==== INFORMATION

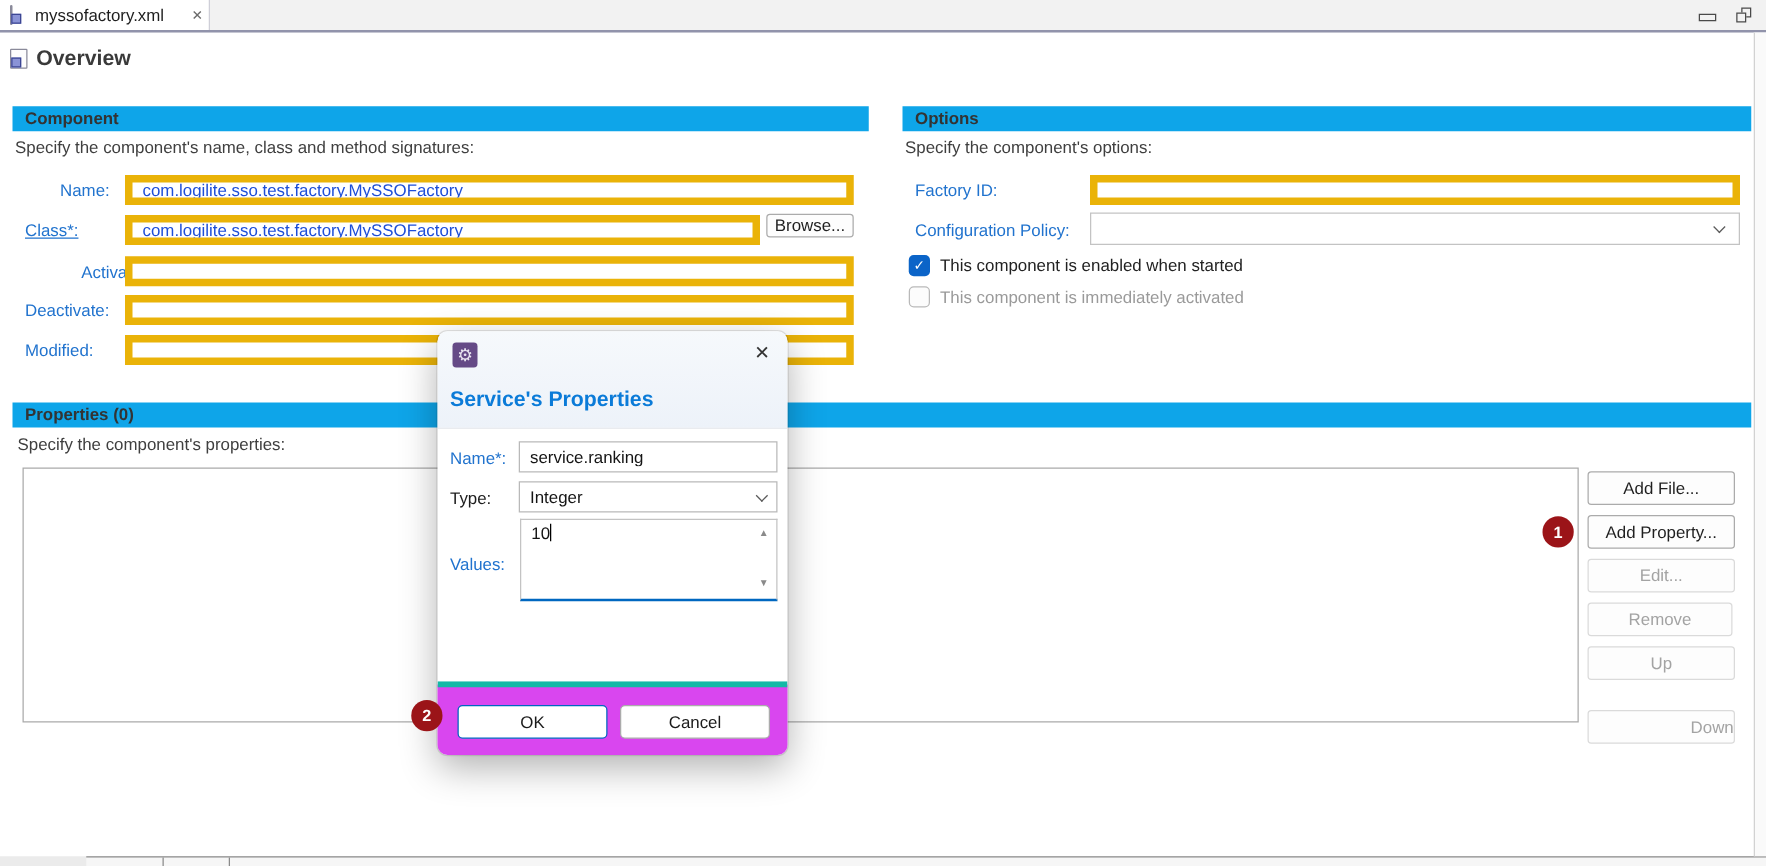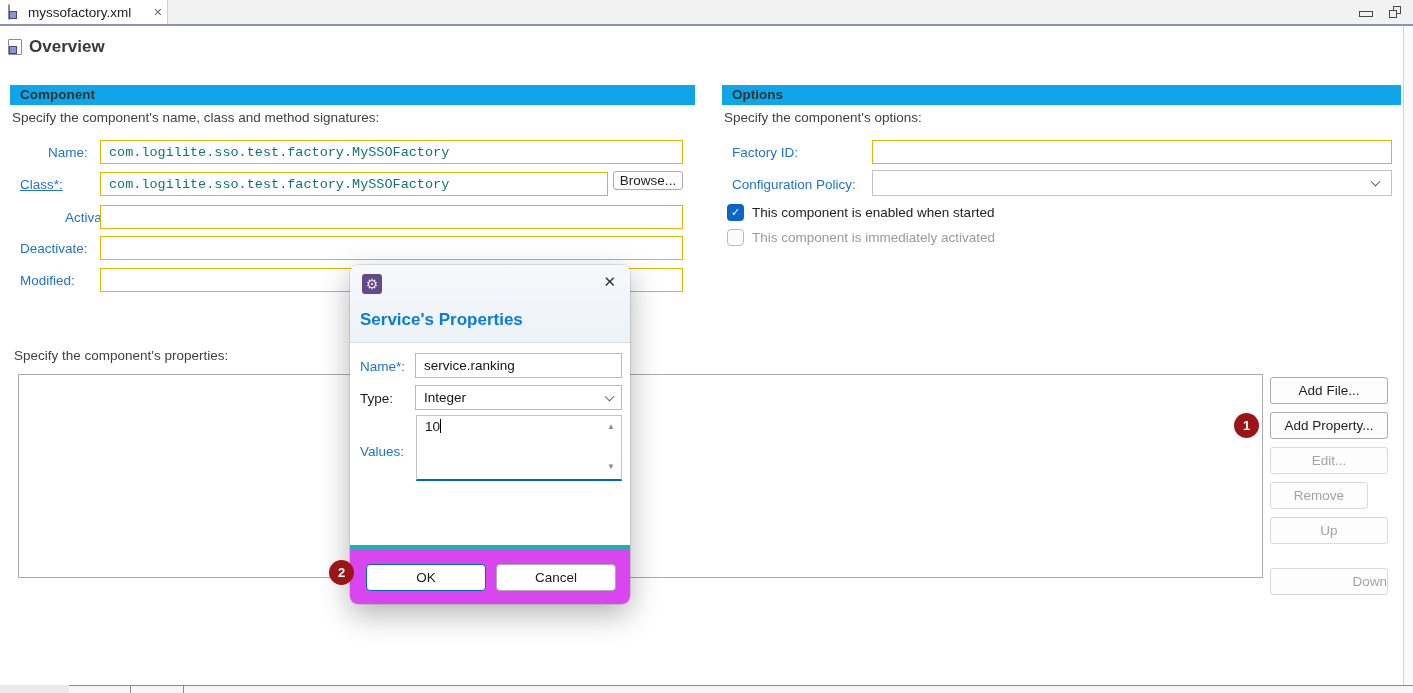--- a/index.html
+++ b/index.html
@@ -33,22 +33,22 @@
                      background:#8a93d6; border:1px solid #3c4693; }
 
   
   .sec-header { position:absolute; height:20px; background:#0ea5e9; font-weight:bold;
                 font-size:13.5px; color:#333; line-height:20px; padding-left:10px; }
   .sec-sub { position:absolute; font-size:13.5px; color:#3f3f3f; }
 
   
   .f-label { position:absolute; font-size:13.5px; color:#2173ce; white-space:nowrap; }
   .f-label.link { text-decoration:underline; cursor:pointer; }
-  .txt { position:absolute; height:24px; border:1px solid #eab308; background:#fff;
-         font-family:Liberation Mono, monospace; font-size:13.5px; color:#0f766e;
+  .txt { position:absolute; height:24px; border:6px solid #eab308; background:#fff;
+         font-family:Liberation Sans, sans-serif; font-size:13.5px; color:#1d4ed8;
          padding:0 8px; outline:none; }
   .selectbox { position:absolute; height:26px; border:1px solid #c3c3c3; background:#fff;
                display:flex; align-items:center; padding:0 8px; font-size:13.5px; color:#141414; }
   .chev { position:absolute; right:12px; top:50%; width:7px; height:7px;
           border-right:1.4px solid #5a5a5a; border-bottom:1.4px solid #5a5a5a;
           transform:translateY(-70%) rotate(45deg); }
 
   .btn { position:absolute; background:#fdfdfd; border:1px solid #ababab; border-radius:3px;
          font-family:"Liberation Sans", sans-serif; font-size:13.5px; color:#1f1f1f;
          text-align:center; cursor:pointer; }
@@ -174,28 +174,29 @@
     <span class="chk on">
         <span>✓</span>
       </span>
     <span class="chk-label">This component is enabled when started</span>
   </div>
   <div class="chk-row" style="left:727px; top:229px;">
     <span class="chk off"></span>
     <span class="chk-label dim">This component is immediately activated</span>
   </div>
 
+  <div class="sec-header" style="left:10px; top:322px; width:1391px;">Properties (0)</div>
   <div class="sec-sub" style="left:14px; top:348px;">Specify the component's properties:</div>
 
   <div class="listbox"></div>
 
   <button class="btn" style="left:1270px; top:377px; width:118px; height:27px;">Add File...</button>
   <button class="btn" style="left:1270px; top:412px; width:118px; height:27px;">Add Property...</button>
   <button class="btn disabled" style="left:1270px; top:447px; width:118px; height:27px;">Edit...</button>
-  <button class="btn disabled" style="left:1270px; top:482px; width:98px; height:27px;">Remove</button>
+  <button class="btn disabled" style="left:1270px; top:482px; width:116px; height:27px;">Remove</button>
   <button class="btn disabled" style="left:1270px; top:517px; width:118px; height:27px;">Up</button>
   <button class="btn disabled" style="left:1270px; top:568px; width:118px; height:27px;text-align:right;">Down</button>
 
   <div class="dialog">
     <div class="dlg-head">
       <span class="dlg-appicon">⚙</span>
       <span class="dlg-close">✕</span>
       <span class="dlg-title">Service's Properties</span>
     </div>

========

Could you restate word for word the lines above from the one containing "position:absolute; font-size:13.5px; color:#2173ce;" through the one containing "border:1px solid #eab308; background:#fff;", both included, and nothing else?

ANSWER SECTION >>
   .f-label { position:absolute; font-size:13.5px; color:#2173ce; white-space:nowrap; }
   .f-label.link { text-decoration:underline; cursor:pointer; }
-  .txt { position:absolute; height:24px; border:1px solid #eab308; background:#fff;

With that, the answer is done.